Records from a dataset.
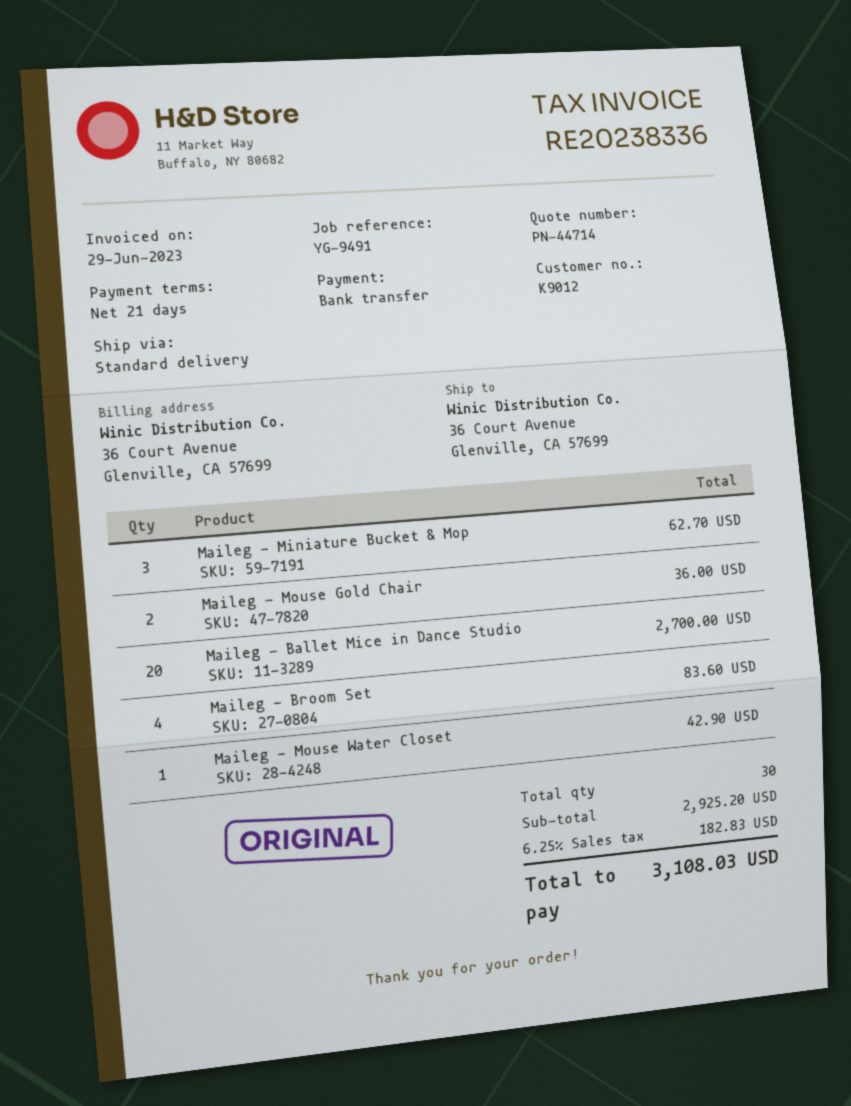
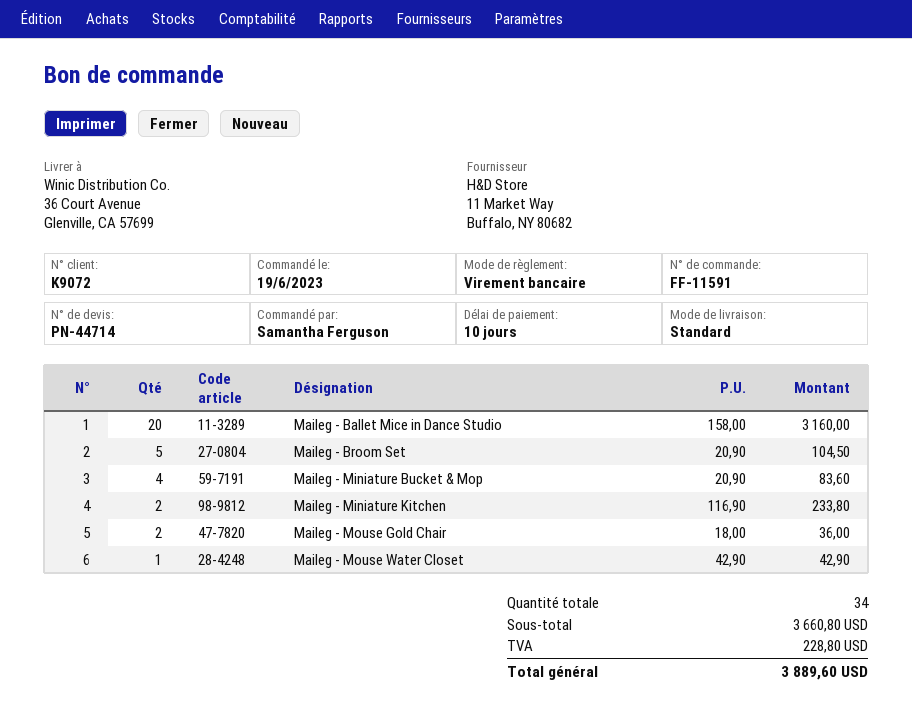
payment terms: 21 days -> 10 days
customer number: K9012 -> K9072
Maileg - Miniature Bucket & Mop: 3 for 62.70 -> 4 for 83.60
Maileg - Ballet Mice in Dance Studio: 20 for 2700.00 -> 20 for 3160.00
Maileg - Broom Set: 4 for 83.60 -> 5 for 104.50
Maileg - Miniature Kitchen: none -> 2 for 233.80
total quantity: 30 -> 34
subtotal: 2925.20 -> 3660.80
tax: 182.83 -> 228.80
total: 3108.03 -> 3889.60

* * *

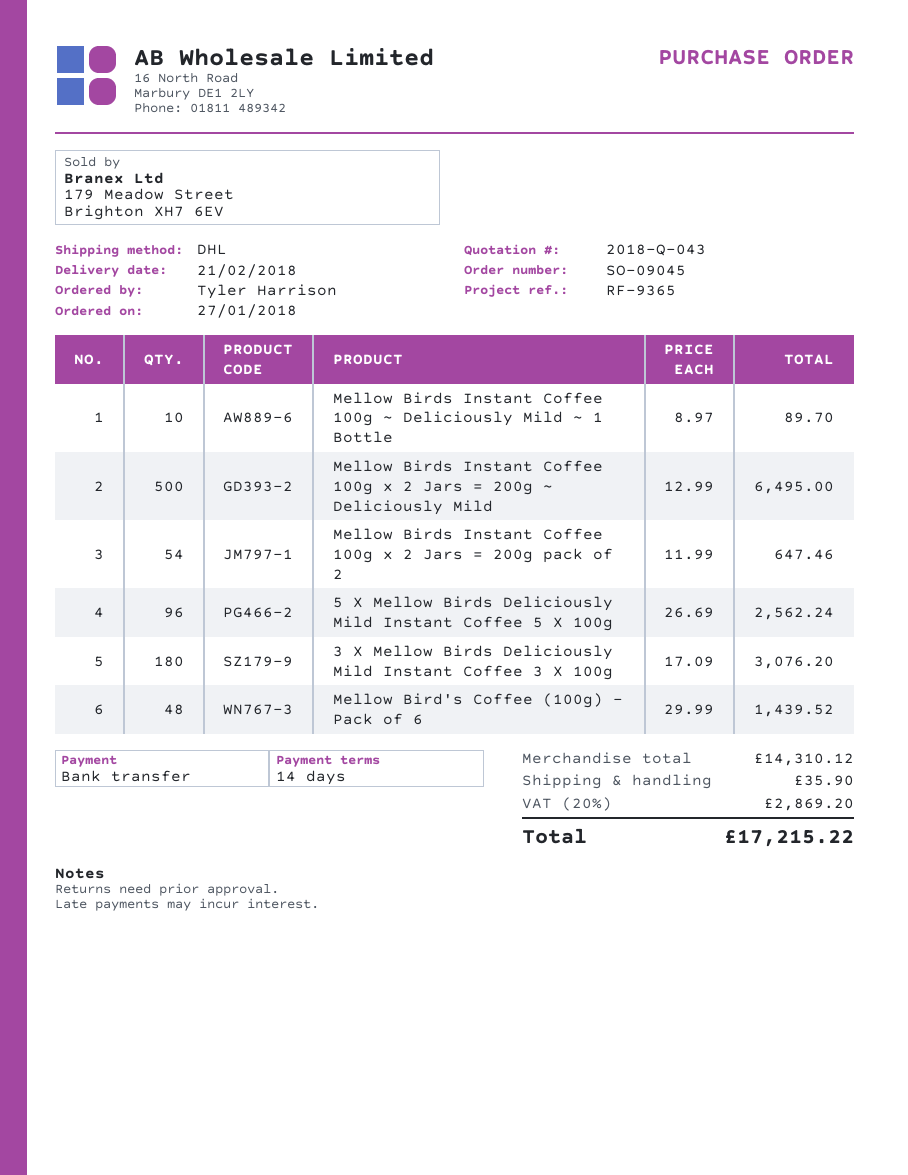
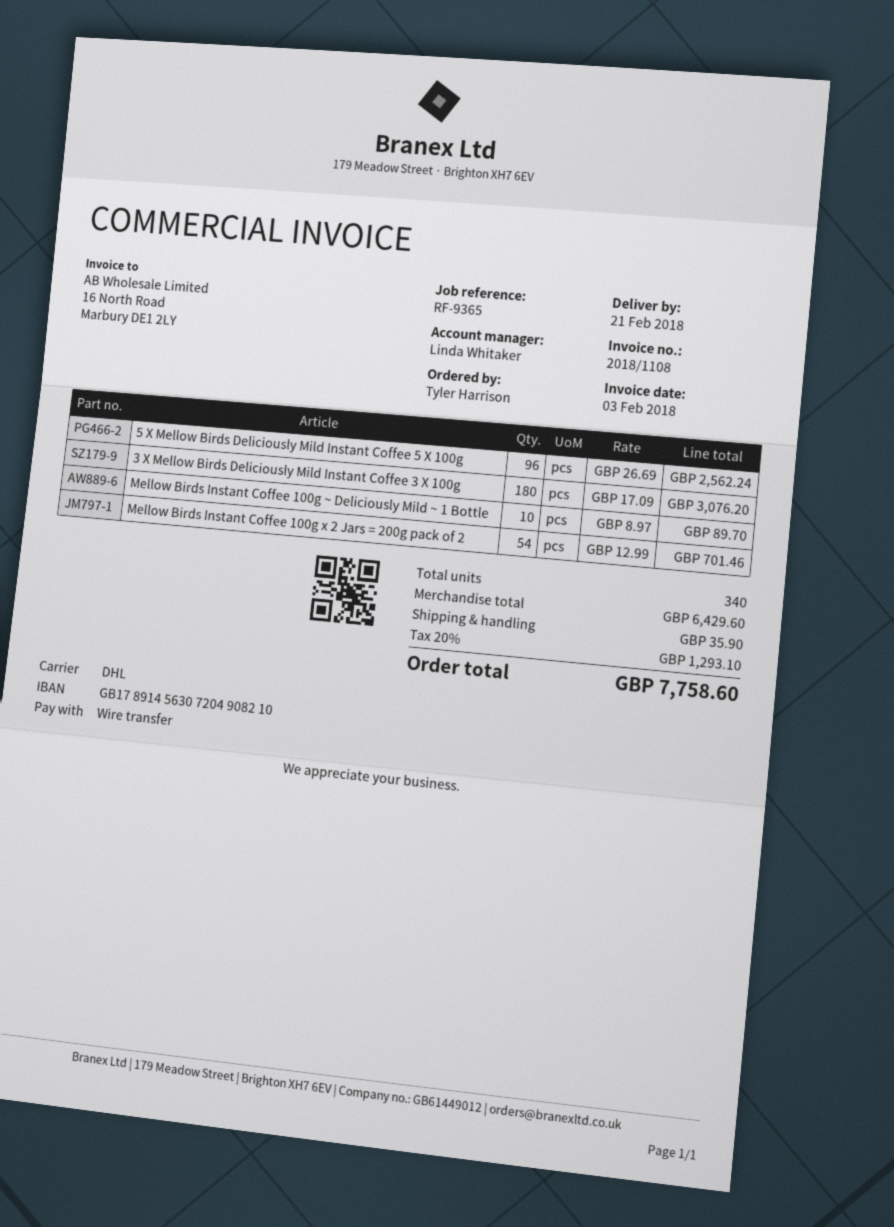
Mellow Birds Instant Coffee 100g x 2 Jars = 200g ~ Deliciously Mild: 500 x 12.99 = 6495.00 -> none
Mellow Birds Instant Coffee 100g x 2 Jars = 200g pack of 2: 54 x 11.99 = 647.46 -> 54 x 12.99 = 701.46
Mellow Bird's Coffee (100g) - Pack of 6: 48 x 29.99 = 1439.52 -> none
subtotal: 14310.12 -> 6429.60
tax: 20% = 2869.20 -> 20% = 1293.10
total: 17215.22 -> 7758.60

Problem statement.
Show each line of the records above containing "Maileg".

Response below.
Maileg - Miniature Bucket & Mop: 3 for 62.70 -> 4 for 83.60
Maileg - Ballet Mice in Dance Studio: 20 for 2700.00 -> 20 for 3160.00
Maileg - Broom Set: 4 for 83.60 -> 5 for 104.50
Maileg - Miniature Kitchen: none -> 2 for 233.80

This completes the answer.